##### SUPPLIED MATERIAL #####
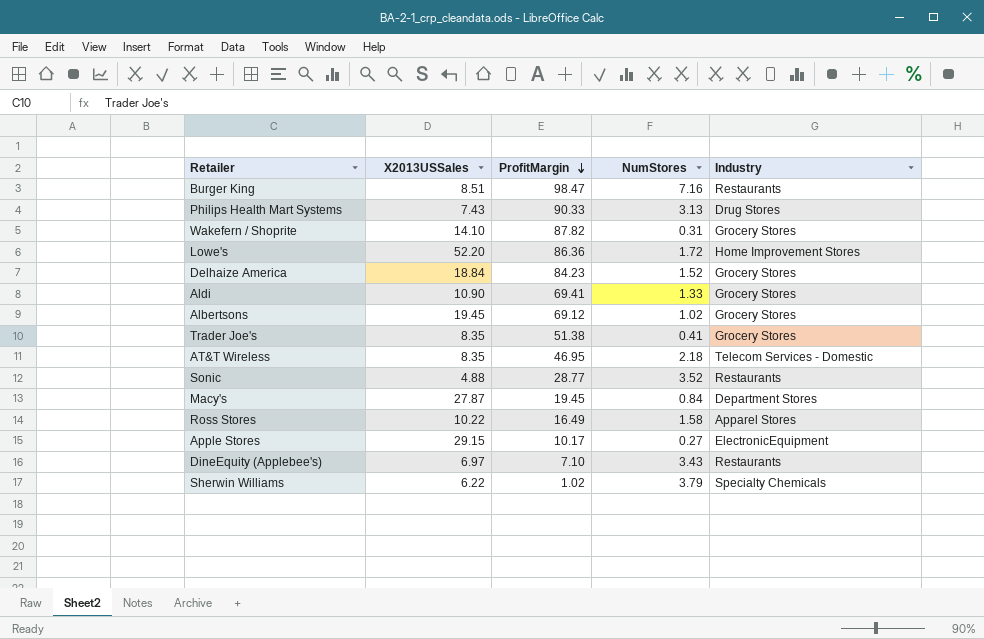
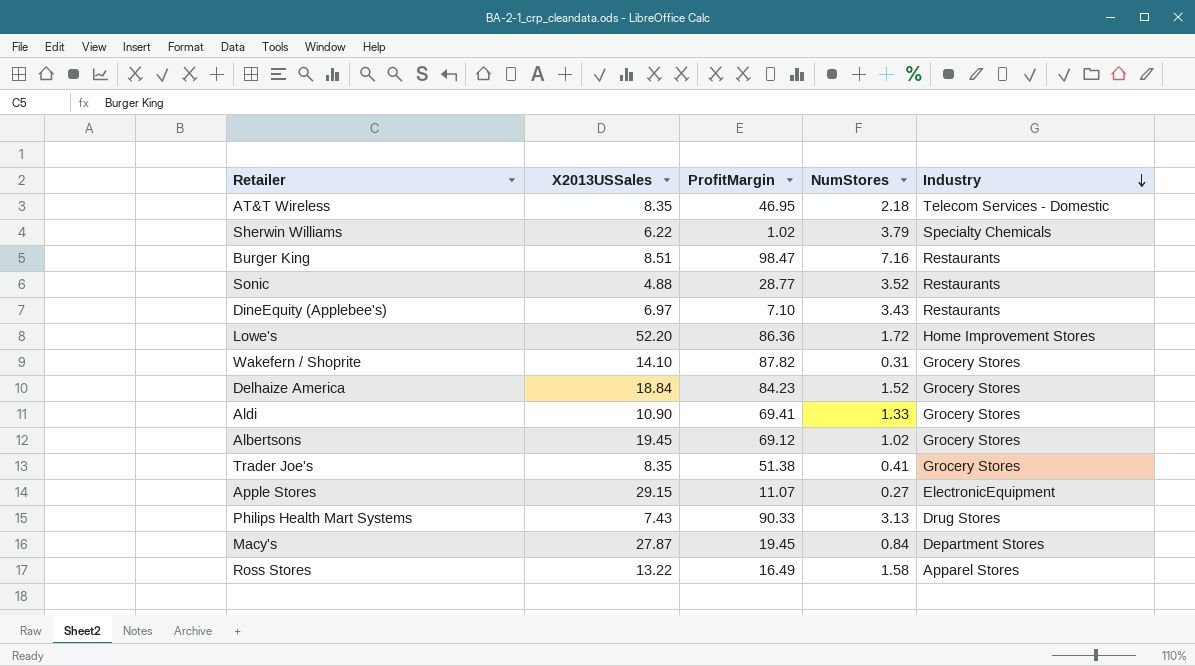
row order: ProfitMargin descending -> Industry descending
Apple Stores | ProfitMargin: 10.17 -> 11.07
Ross Stores | X2013USSales: 10.22 -> 13.22

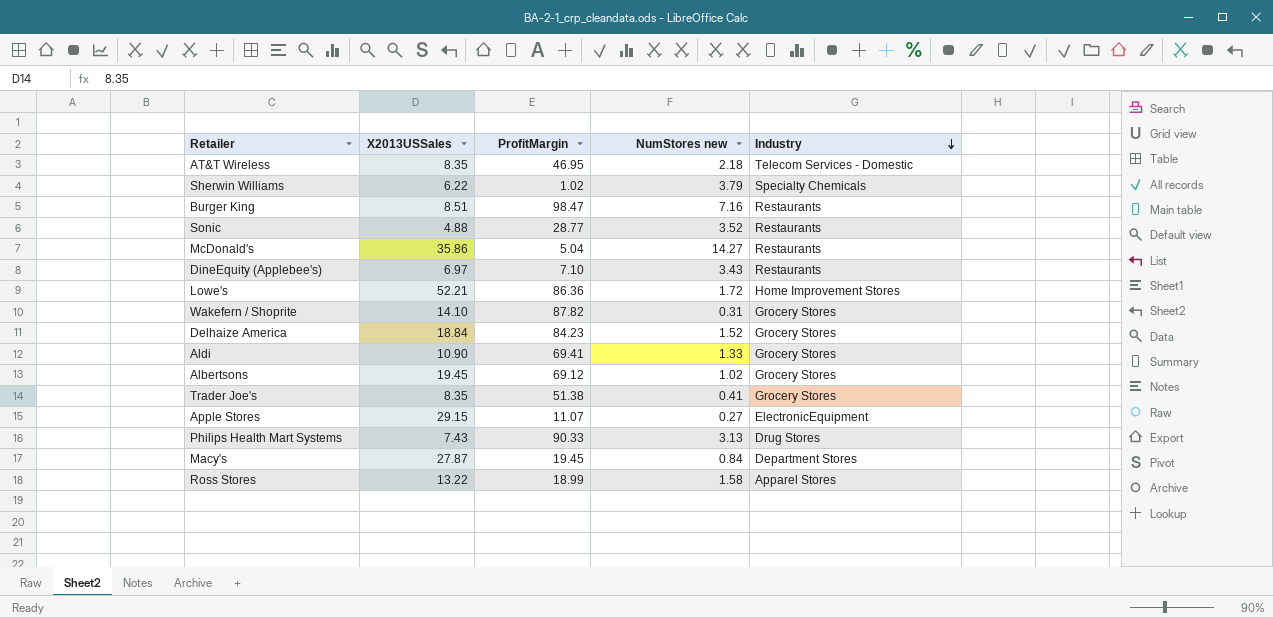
column name: NumStores -> NumStores new
row McDonald's: none -> 35.86 | 5.04 | 14.27 | Restaurants
Lowe's | X2013USSales: 52.20 -> 52.21
Ross Stores | ProfitMargin: 16.49 -> 18.99

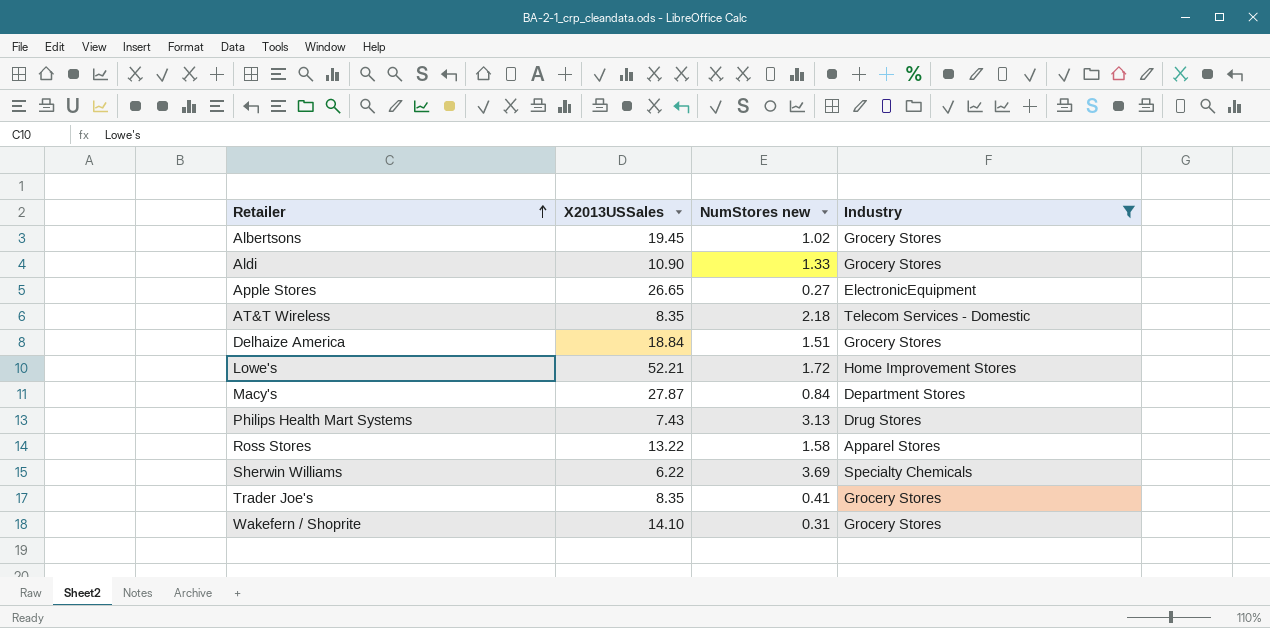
filter: none -> Industry != Restaurants
row order: Industry descending -> Retailer ascending
column ProfitMargin | position: 3 -> none
Apple Stores | X2013USSales: 29.15 -> 26.65
Delhaize America | NumStores new: 1.52 -> 1.51
Sherwin Williams | NumStores new: 3.79 -> 3.69

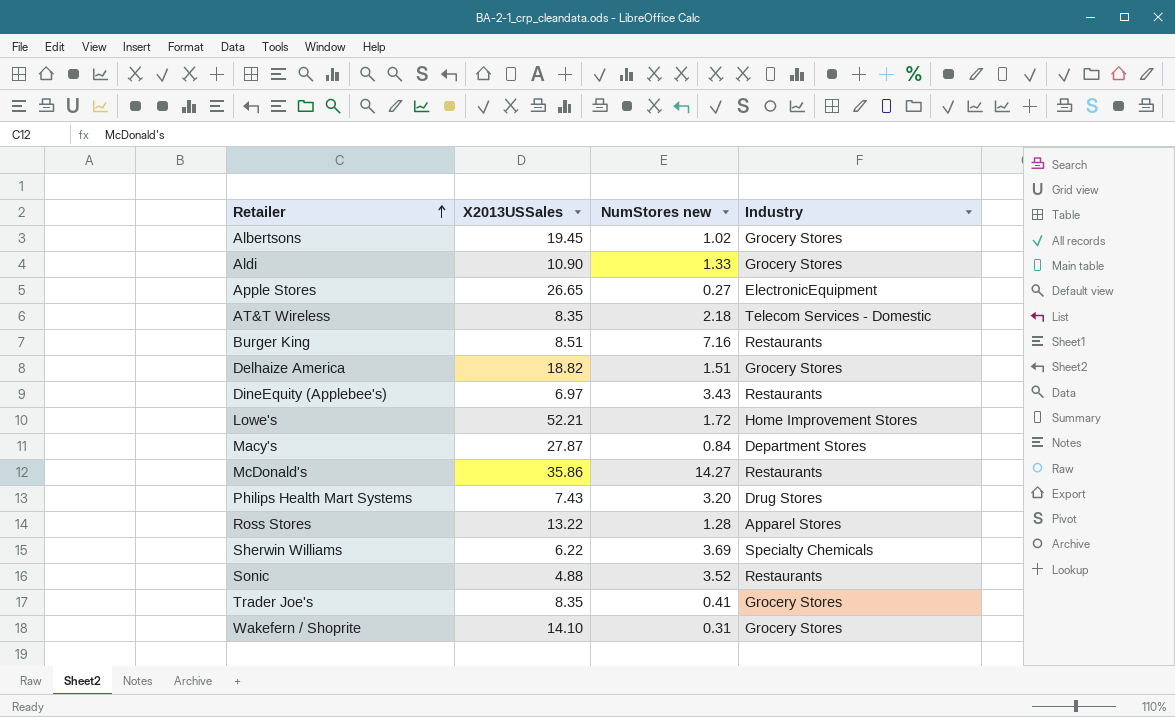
filter: Industry != Restaurants -> none
Delhaize America | X2013USSales: 18.84 -> 18.82
Philips Health Mart Systems | NumStores new: 3.13 -> 3.20
Ross Stores | NumStores new: 1.58 -> 1.28

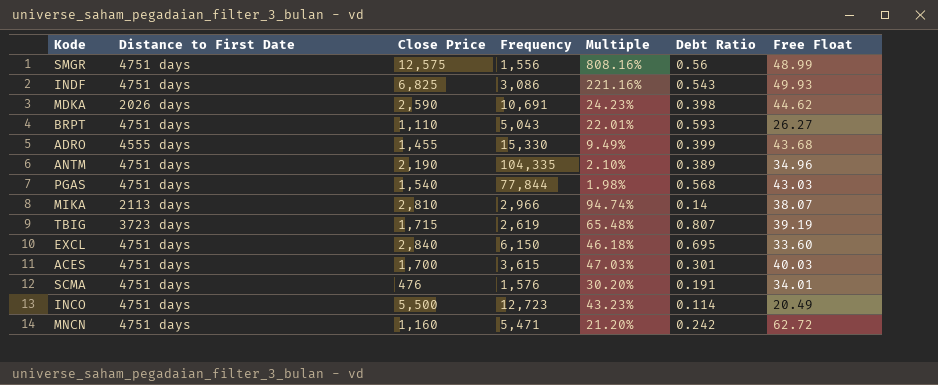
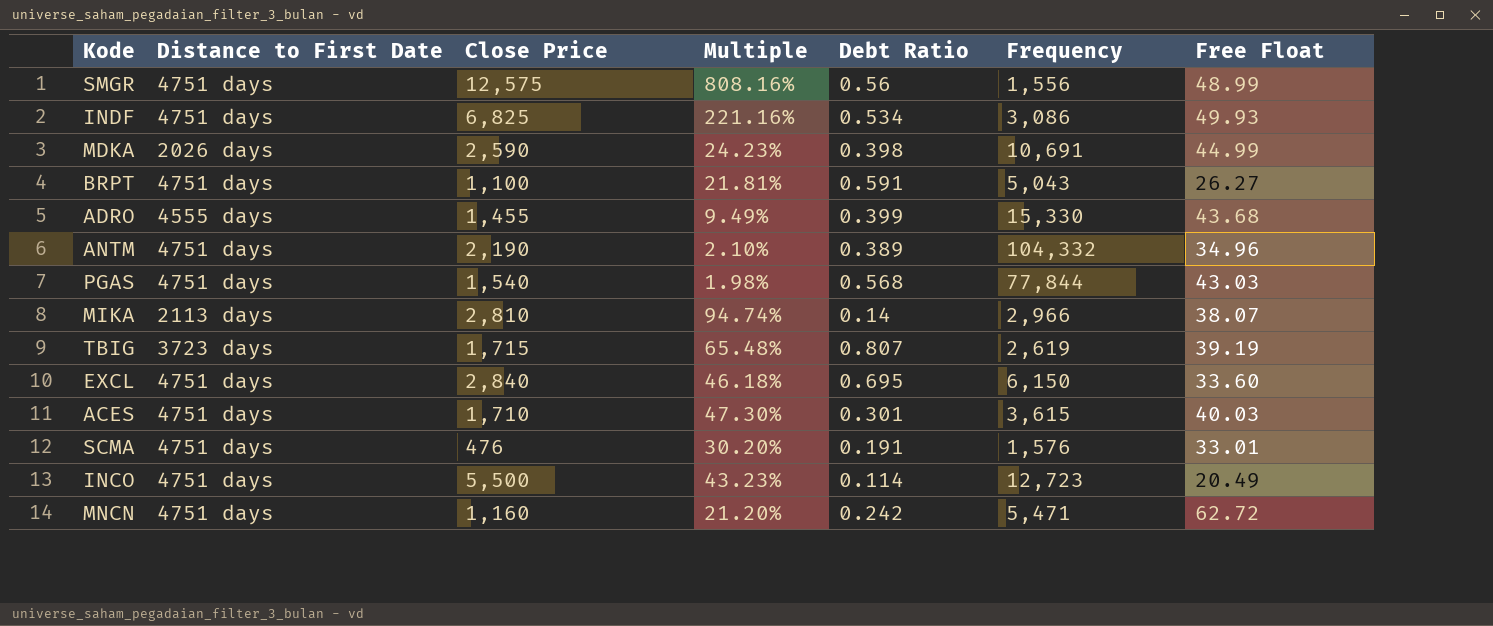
column Frequency | position: 4 -> 6
INDF | Debt Ratio: 0.543 -> 0.534
MDKA | Free Float: 44.62 -> 44.99
BRPT | Close Price: 1,110 -> 1,100
BRPT | Multiple: 22.01% -> 21.81%
BRPT | Debt Ratio: 0.593 -> 0.591
ANTM | Frequency: 104,335 -> 104,332
ACES | Close Price: 1,700 -> 1,710
ACES | Multiple: 47.03% -> 47.30%
SCMA | Free Float: 34.01 -> 33.01

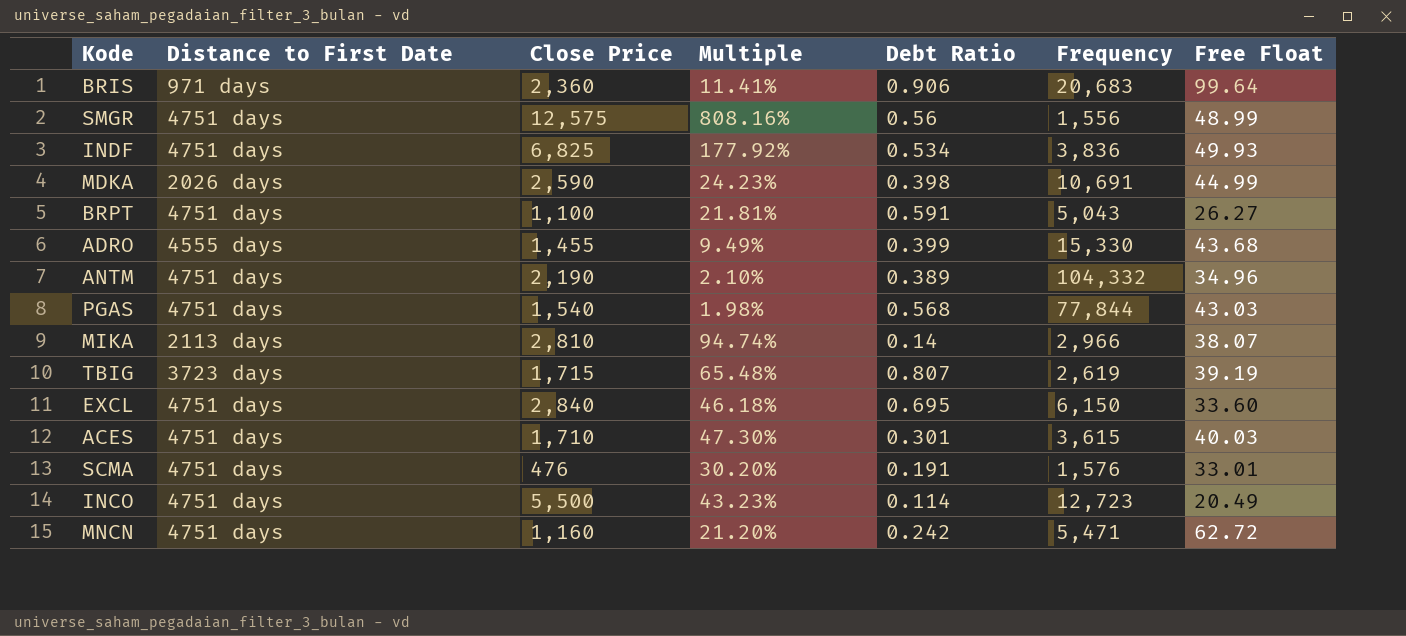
row BRIS: none -> 971 days | 2,360 | 11.41% | 0.906 | 20,683 | 99.64
INDF | Multiple: 221.16% -> 177.92%
INDF | Frequency: 3,086 -> 3,836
#####
**REQUIRED ACTION**
Write out each entry exactly as given, but skip the pictures.

**SOLUTION TO THIS EXERCISE**
row order: ProfitMargin descending -> Industry descending
Apple Stores | ProfitMargin: 10.17 -> 11.07
Ross Stores | X2013USSales: 10.22 -> 13.22

column name: NumStores -> NumStores new
row McDonald's: none -> 35.86 | 5.04 | 14.27 | Restaurants
Lowe's | X2013USSales: 52.20 -> 52.21
Ross Stores | ProfitMargin: 16.49 -> 18.99

filter: none -> Industry != Restaurants
row order: Industry descending -> Retailer ascending
column ProfitMargin | position: 3 -> none
Apple Stores | X2013USSales: 29.15 -> 26.65
Delhaize America | NumStores new: 1.52 -> 1.51
Sherwin Williams | NumStores new: 3.79 -> 3.69

filter: Industry != Restaurants -> none
Delhaize America | X2013USSales: 18.84 -> 18.82
Philips Health Mart Systems | NumStores new: 3.13 -> 3.20
Ross Stores | NumStores new: 1.58 -> 1.28

column Frequency | position: 4 -> 6
INDF | Debt Ratio: 0.543 -> 0.534
MDKA | Free Float: 44.62 -> 44.99
BRPT | Close Price: 1,110 -> 1,100
BRPT | Multiple: 22.01% -> 21.81%
BRPT | Debt Ratio: 0.593 -> 0.591
ANTM | Frequency: 104,335 -> 104,332
ACES | Close Price: 1,700 -> 1,710
ACES | Multiple: 47.03% -> 47.30%
SCMA | Free Float: 34.01 -> 33.01

row BRIS: none -> 971 days | 2,360 | 11.41% | 0.906 | 20,683 | 99.64
INDF | Multiple: 221.16% -> 177.92%
INDF | Frequency: 3,086 -> 3,836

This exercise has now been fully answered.